To Heartbroken, sometimes it is easier to maintain goals when we have accountability. This can be a way to strengthen your relationship as well. Set realistic weekly goals. I mean really set them, write them in a goal journal. Things like go for a 30 min walk 3 times this week. Then on Sunday, sit down with your husband and tell him your goals. The next Sunday, sit down again and access how you did. Did you complete your goals? If you did, can you do more? If you didn't, why not? 

Sometimes it's also good to have "punishment" for not reaching a knowingly attainable goal. Like less TV time that week since you didn't give it your all. Just a thought.


----------



## swedish (Mar 6, 2008)

I totally get where you are coming from. My husband can just focus better and is very driven and self-motivated once he starts something.

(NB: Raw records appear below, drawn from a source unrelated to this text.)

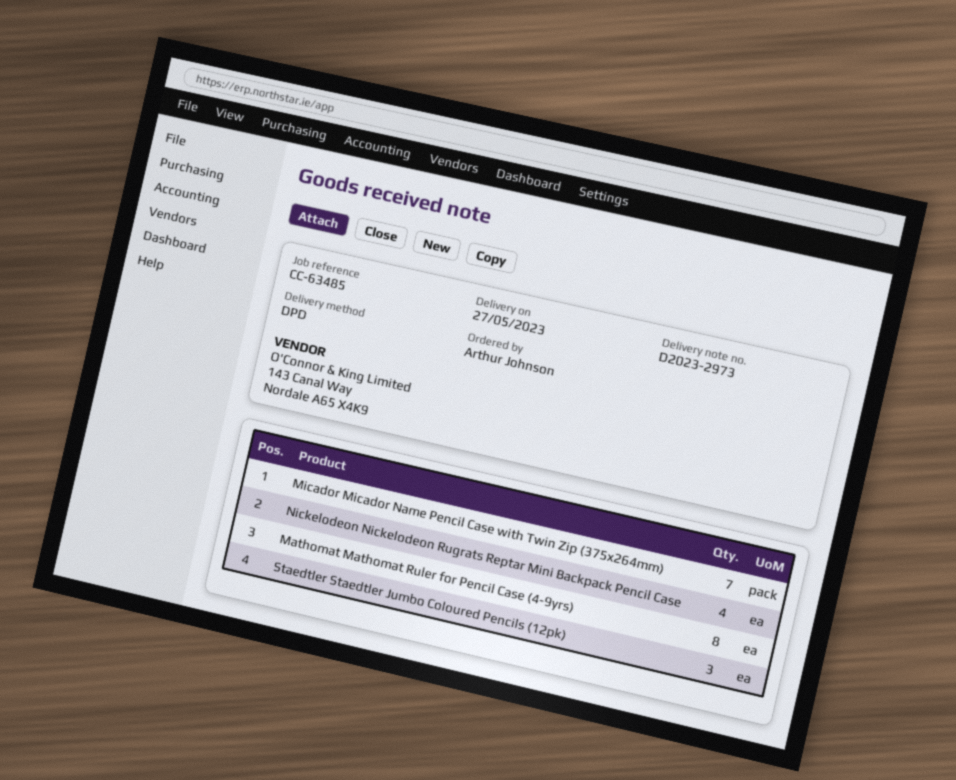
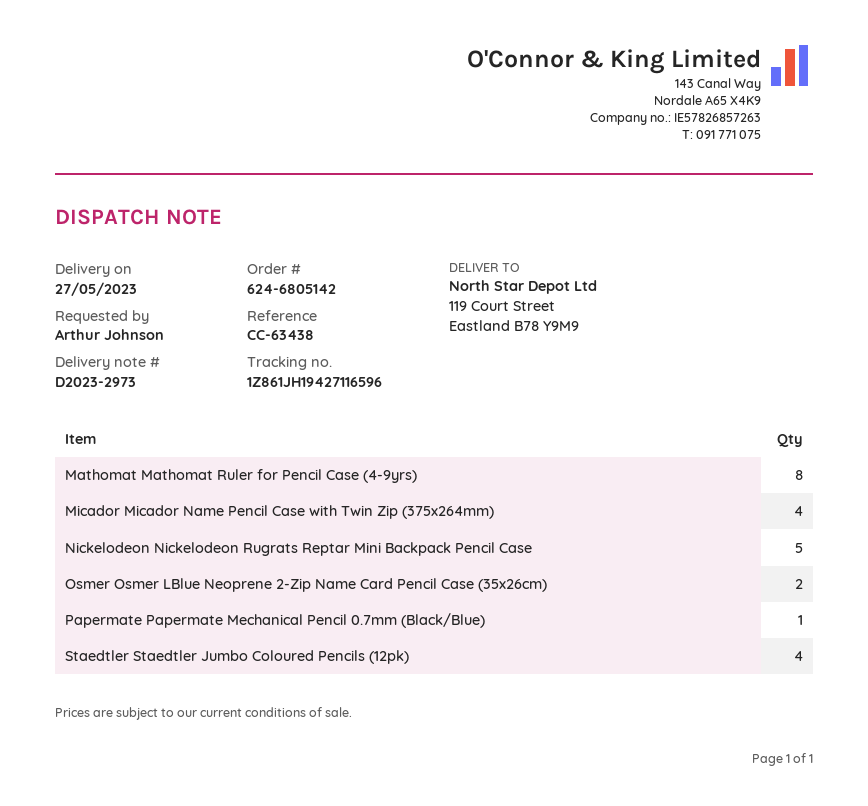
reference: CC-63485 -> CC-63438
Micador Micador Name Pencil Case with Twin Zip (375x264mm): 7 -> 4
Nickelodeon Nickelodeon Rugrats Reptar Mini Backpack Pencil Case: 4 -> 5
Staedtler Staedtler Jumbo Coloured Pencils (12pk): 3 -> 4
Osmer Osmer LBlue Neoprene 2-Zip Name Card Pencil Case (35x26cm): none -> 2
Papermate Papermate Mechanical Pencil 0.7mm (Black/Blue): none -> 1

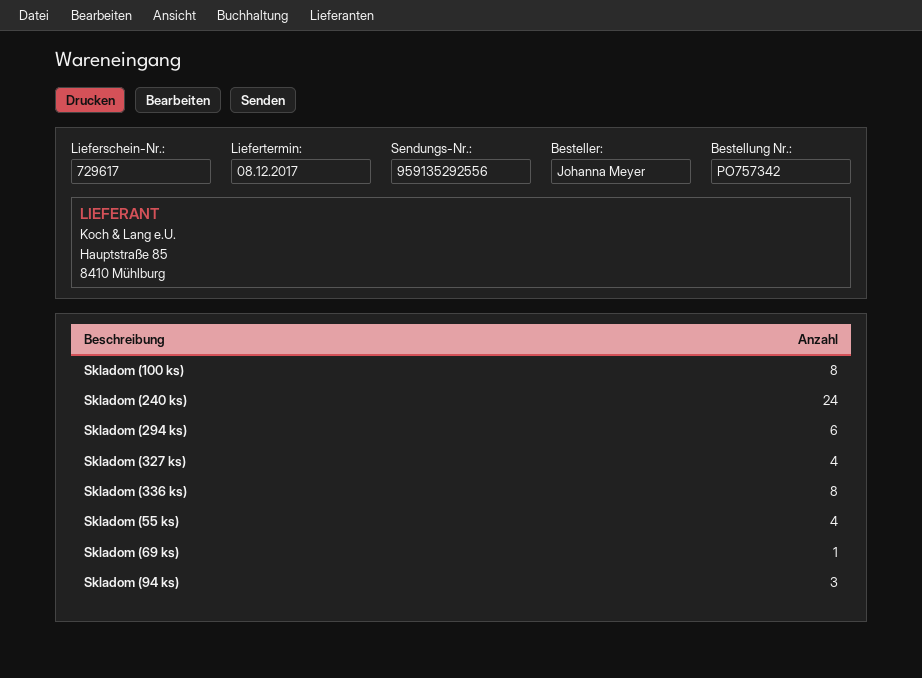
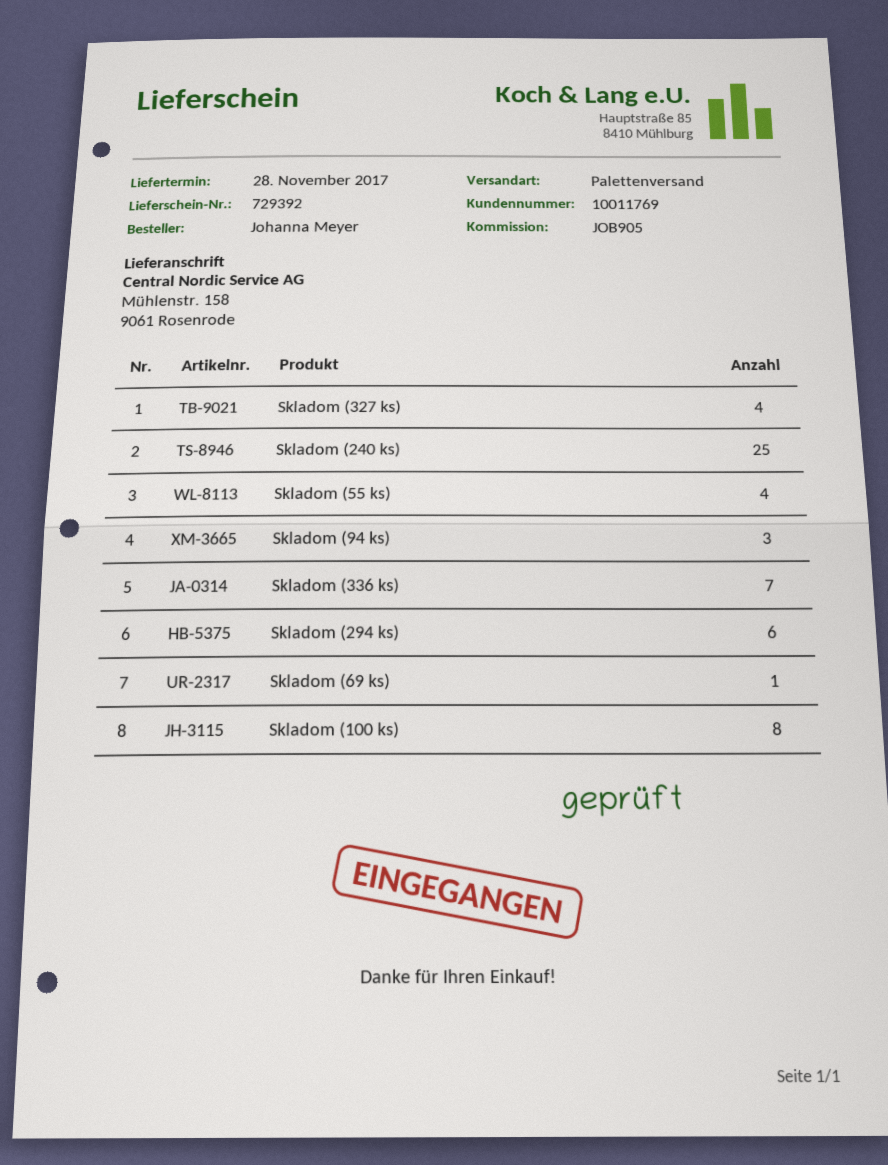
delivery note number: 729617 -> 729392
delivery date: 2017-12-08 -> 2017-11-28
Skladom (240 ks): 24 -> 25
Skladom (336 ks): 8 -> 7

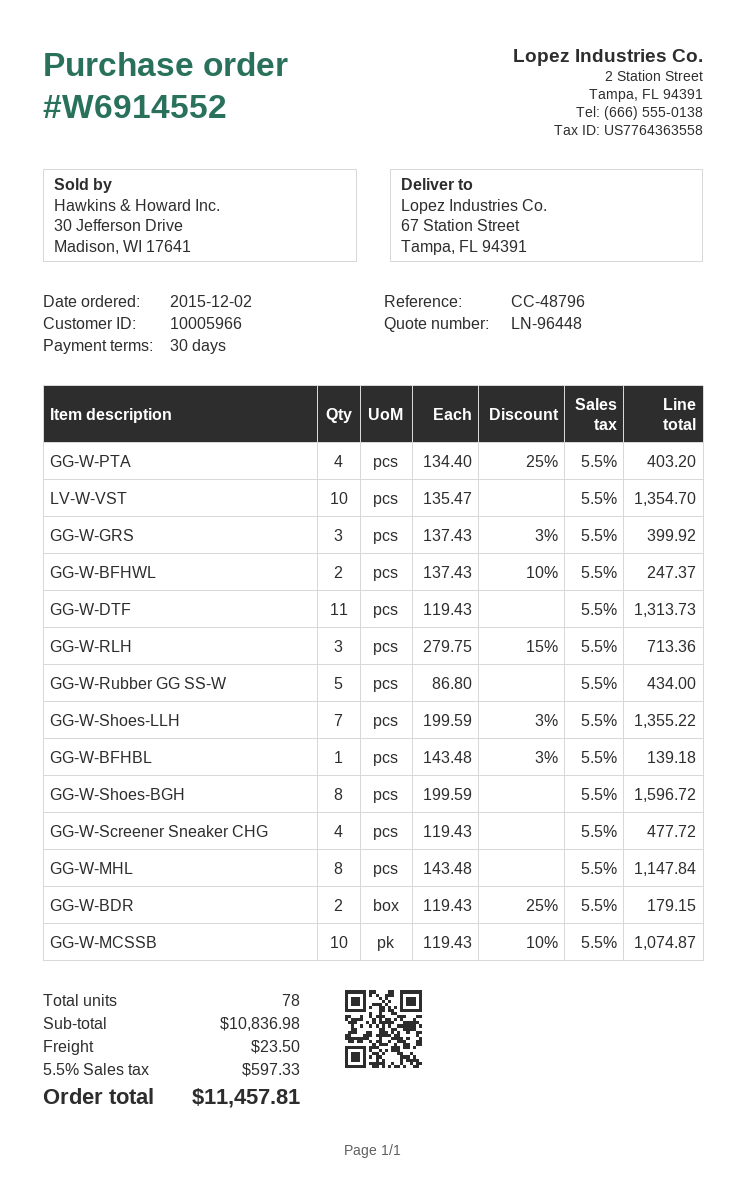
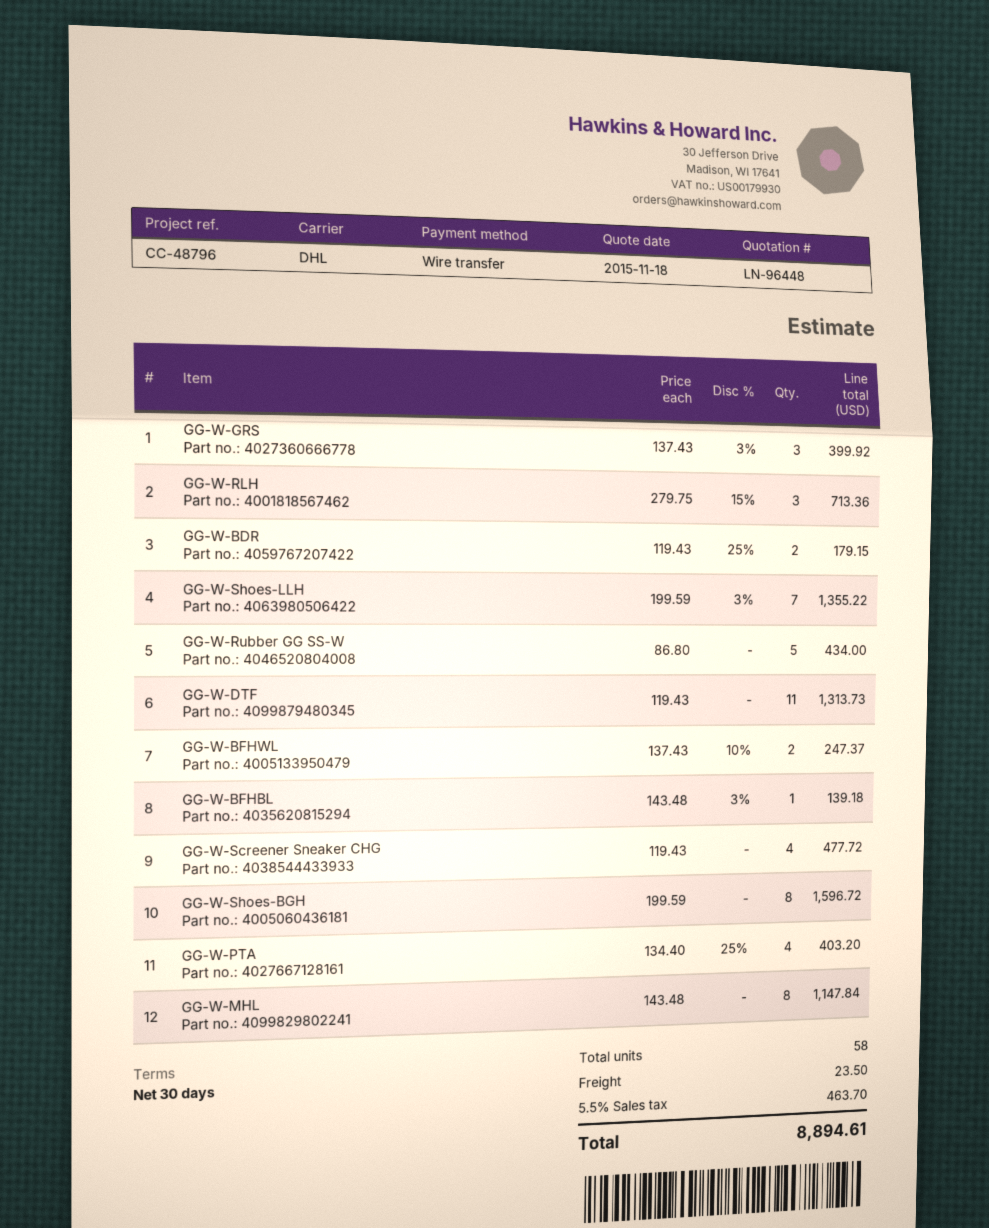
LV-W-VST: 10 x 135.47 = 1354.70 -> none
GG-W-MCSSB: 10 x 119.43 - 10% = 1074.87 -> none
total quantity: 78 -> 58
tax: 5.5% = 597.33 -> 5.5% = 463.70
total: 11457.81 -> 8894.61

Since I've known him, he works out several times a week and when we lived near LA the Atkins diet was all the rage and being curious (he has studied how protein, carbs, etc work with exercise & building muscle) so he went on it and lost 8 lbs in a few weeks (don't know where it came from because he's never been overweight)...anyway, yes it's aggravating!! 

Bottom line, he just does it...no excuses. I could find every excuse in the book to put it off until tomorrow. Here's what I did...was out of shape and not exercising for a few years but like to run. I started slow...3 miles 3 days a week, walked 1/2 of it at first & my goal was to jog the whole thing by the end of the summer. By June, I met that goal and mentally didn't have the drive to keep going. My neighbor saw me running and asked if I wanted to train for a 1/2 marathon with her...told her she was nuts but she sent me the schedule anyway. I looked at it and it was basically doing 2-3 miles a few days a week then a longer run on the weekends...it sounded hard but doable so I decided to try it...the goal gave me the reason I needed to keep going. I didn't break any speed records (far from it!!) but I did run the 1/2 marathon & was pretty darn proud of myself when I crossed the finish line! Ok, it was slightly embarrassing when a few of the Kenyan full marathon runners passed me up towards the end, but my goal was realistic (to finish under 3 hours) and it felt good when I did.

What I needed to do was to force myself to meet some sort of goal. Once I got into it, it was honestly easy to eat healthy, I felt soooo much better about myself, so it does help with your own confidence, self-image, etc. The worst thing you can do is put it off because you feel you have too long of a way to go to get where you want to be...and you have your husband as an example that you will get there...you just have to want it enough. 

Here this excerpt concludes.